# Thread: gravitational redshift and speed of light

1. ## gravitational redshift and speed of light

We know that light which travels perpendicularly to a gravitational field will bend, producing gravitational lensing. It won't speed up or slow down, but only its direction changes, right? But what if it travelled straight outward? We know it will redshift, but will it slow down, even a little bit, due to gravity, similar to that of a massive object, maybe in proportion to the redshift or something, or speed up as it falls inward? Consider it for these scenarios:

1) The Earth. Will light slow down as it leaves the Earth's surface due to Earth's gravity?

2) The sun, which is a few million times more massive than Earth. Will light slow down as it leaves the surface of the sun?

3) The redshift of the sun is about one part in a couple million, so what if the sun were a few million times more massive than it is? Would light slow due to its gravity?

2. Grav,

I thought we'd gone over this before in other threads. In the Schwarzschild coordinatization, light *speeds up* as it climbs out of a well, and slows down as it "falls". While radial and tangential coordinate speeds of different by a square root of the (1 - R/r) factor, both still speed up and slow down accordingly.

And one might expect that a particle moving very close to light speed should behave the same. They do. The "critical speed", the turning point, is c/sqrt(3) (see GEM, c/sqrt(3) thread).

And, to make it clear, all observers (including properly rotating observers, as I've learned) measure the speed to be 'c' locally using their own ruler and clock (whether their ruler is rotating or not. ) It just speeds up or slows down when it moves away from them where they can't actually measure it locally.

-Richard

3. ## Re the catcher

The sun is much larger than the earth so the light must slow more as it travels out of a larger gravity well. On earth in a smaller gravity well it falls in and is caught at the speed of light.

On the ISS where there is negligible gravity it is also caught at the speed of light. So if the difference is not with the transmitter it must therefore be with the receiver.

Second electron orbits change position not at the speed of light but instantly this means the particle is a cathers mit desiged to compensate for the speed the light is travelling and record the variation as a shift of frequency either red or blue.

Regardless of the speed the light is travelling it is caught by the receive the light relative to their local reference frame.

Cheers

I am more than prepared to be wrong but this sounds more logical to me.

4. Originally Posted by publius
Grav,

I thought we'd gone over this before in other threads. In the Schwarzschild coordinatization, light *speeds up* as it climbs out of a well, and slows down as it "falls". While radial and tangential coordinate speeds of different by a square root of the (1 - R/r) factor, both still speed up and slow down accordingly.

And one might expect that a particle moving very close to light speed should behave the same. They do.

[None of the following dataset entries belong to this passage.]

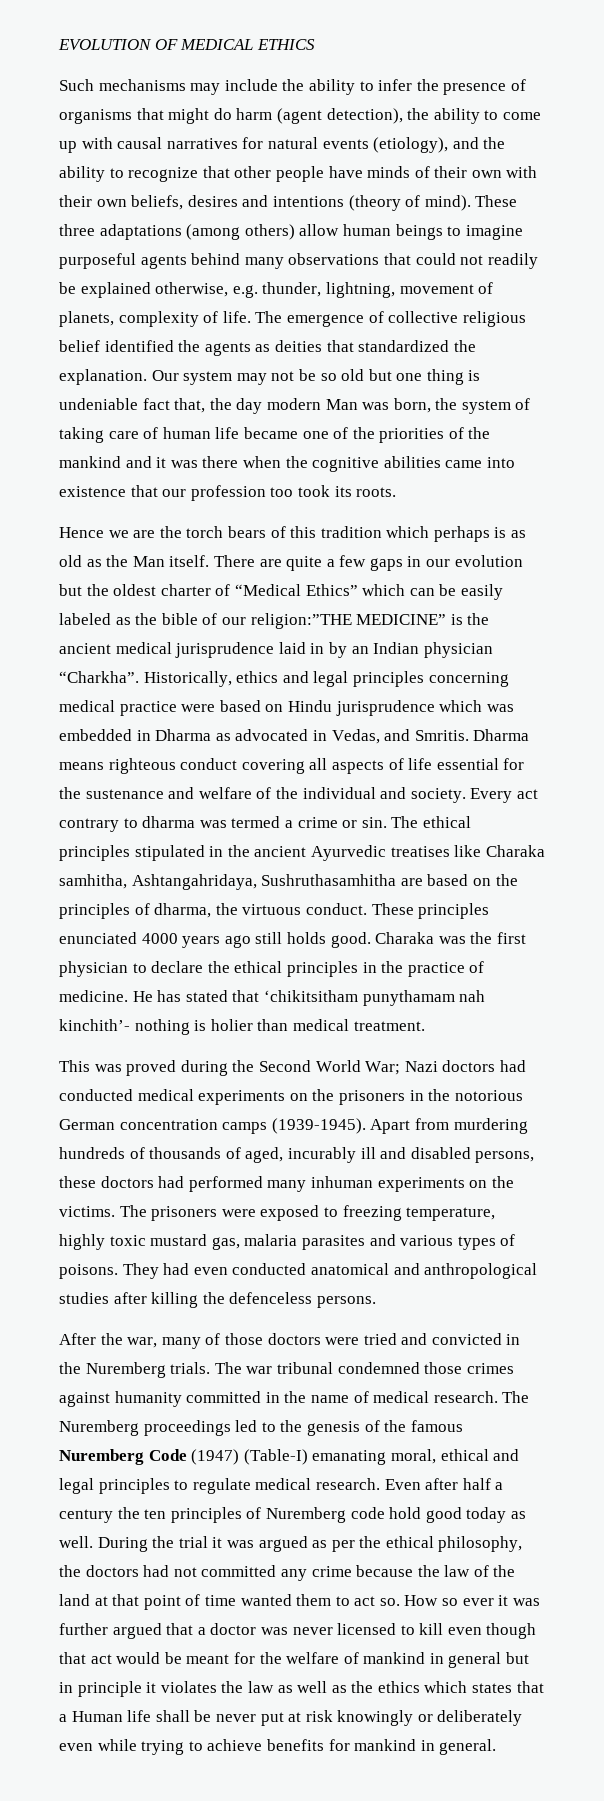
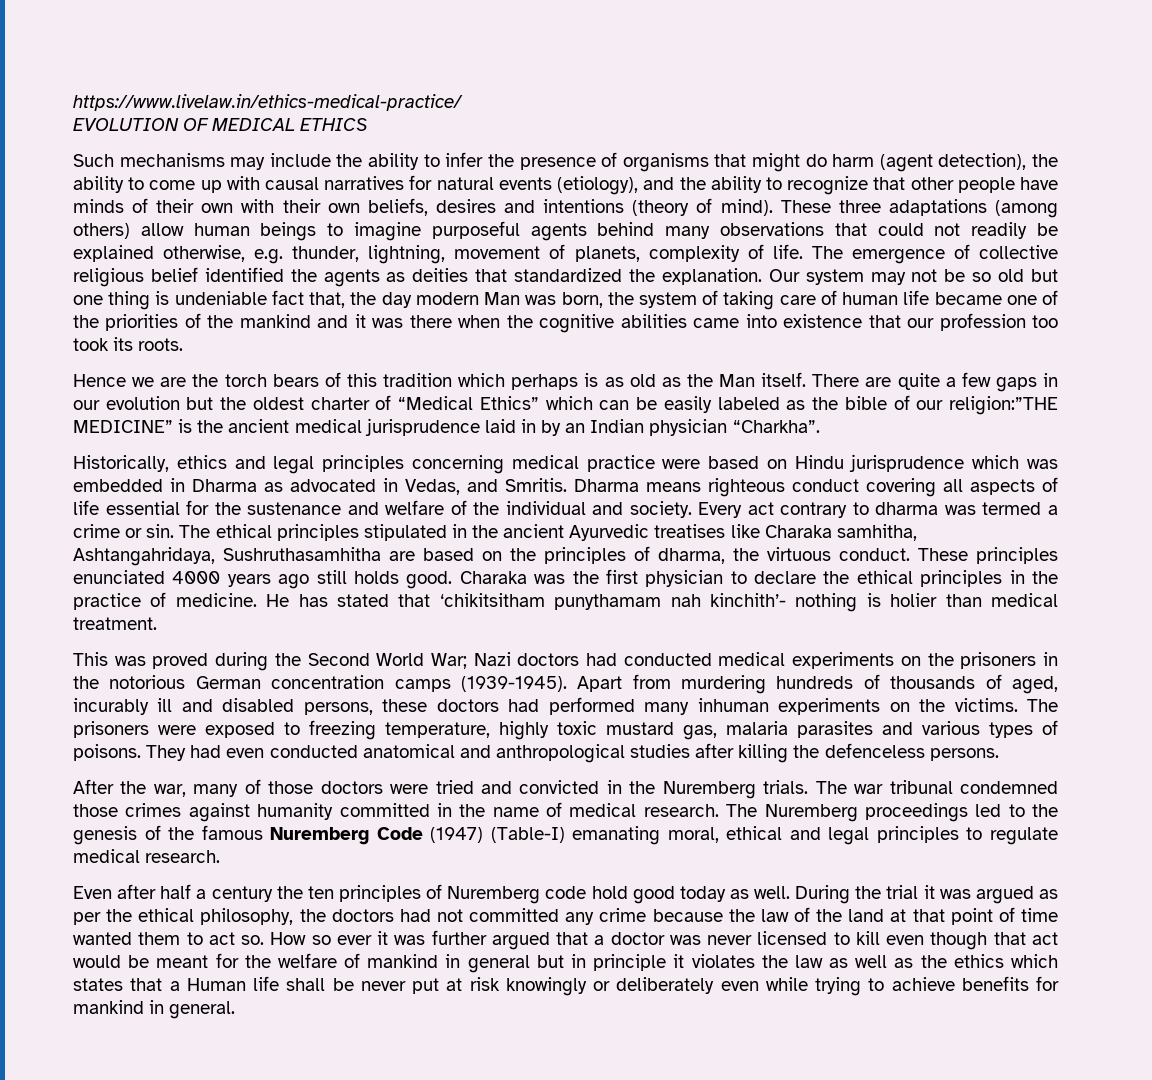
+ https://www.livelaw.in/ethics-medical-practice/
- There are quite a few gaps in our evolution but the oldest charter of “Medical Ethics” which can be easily labeled as the bible of our religion:”THE MEDICINE” is the ancient medical jurisprudence laid in by an Indian physician “Charkha”. Historically, ethics and legal principles concerning medical practice were based on Hindu jurisprudence which was embedded in Dharma as advocated in Vedas, and Smritis.
+ There are quite a few gaps in our evolution but the oldest charter of “Medical Ethics” which can be easily labeled as the bible of our religion:”THE MEDICINE” is the ancient medical jurisprudence laid in by an Indian physician “Charkha”.
+ Historically, ethics and legal principles concerning medical practice were based on Hindu jurisprudence which was embedded in Dharma as advocated in Vedas, and Smritis.
- The Nuremberg proceedings led to the genesis of the famous Nuremberg Code (1947) (Table-I) emanating moral, ethical and legal principles to regulate medical research. Even after half a century the ten principles of Nuremberg code hold good today as well.
+ The Nuremberg proceedings led to the genesis of the famous Nuremberg Code (1947) (Table-I) emanating moral, ethical and legal principles to regulate medical research.
+ Even after half a century the ten principles of Nuremberg code hold good today as well.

The "critical speed", the turning point, is c/sqrt(3) (see GEM, c/sqrt(3) thread).

And, to make it clear, all observers (including properly rotating observers, as I've learned) measure the speed to be 'c' locally using their own ruler and clock (whether their ruler is rotating or not. ) It just speeds up or slows down when it moves away from them where they can't actually measure it locally.

-Richard
Thanks, publius. This stuff just flies over my head all too often, so I have to refresh my memory. I saw the c/sqrt(3) in the thread you're referring to, but I have no idea what it means. So let's keep it simple. I'm assuming that if the speed of light is to remain the same in any local reference frame, then any apparent change in speed must be in direct proportion to the time dilation between frames, is that right? Now, if we were to measure the speed of light locally on Earth, it would be c. And if we were to send a pulse into space and split the beam so that we could then measure it between two sensors, it would be c in that frame as well, correct? So if we sent a pulse from Earth to a station is space every second and vice versa, then we would know exactly what any time dilation would be by comparing the rate they are received to their own clocks. So if the speed of light speeds up by some amount, say ten percent, to the people on Earth after they emit it, then that would mean that the clocks on the station are running ten percent faster as well, wouldn't it?

5. Grav,

That is conceptually how it works, but a little different in the details. The radial speed of light comes from both radial legnth contraction, as well as time dilation. There is no difference in tangential rulers, so only time dilation effects the speed in that direction.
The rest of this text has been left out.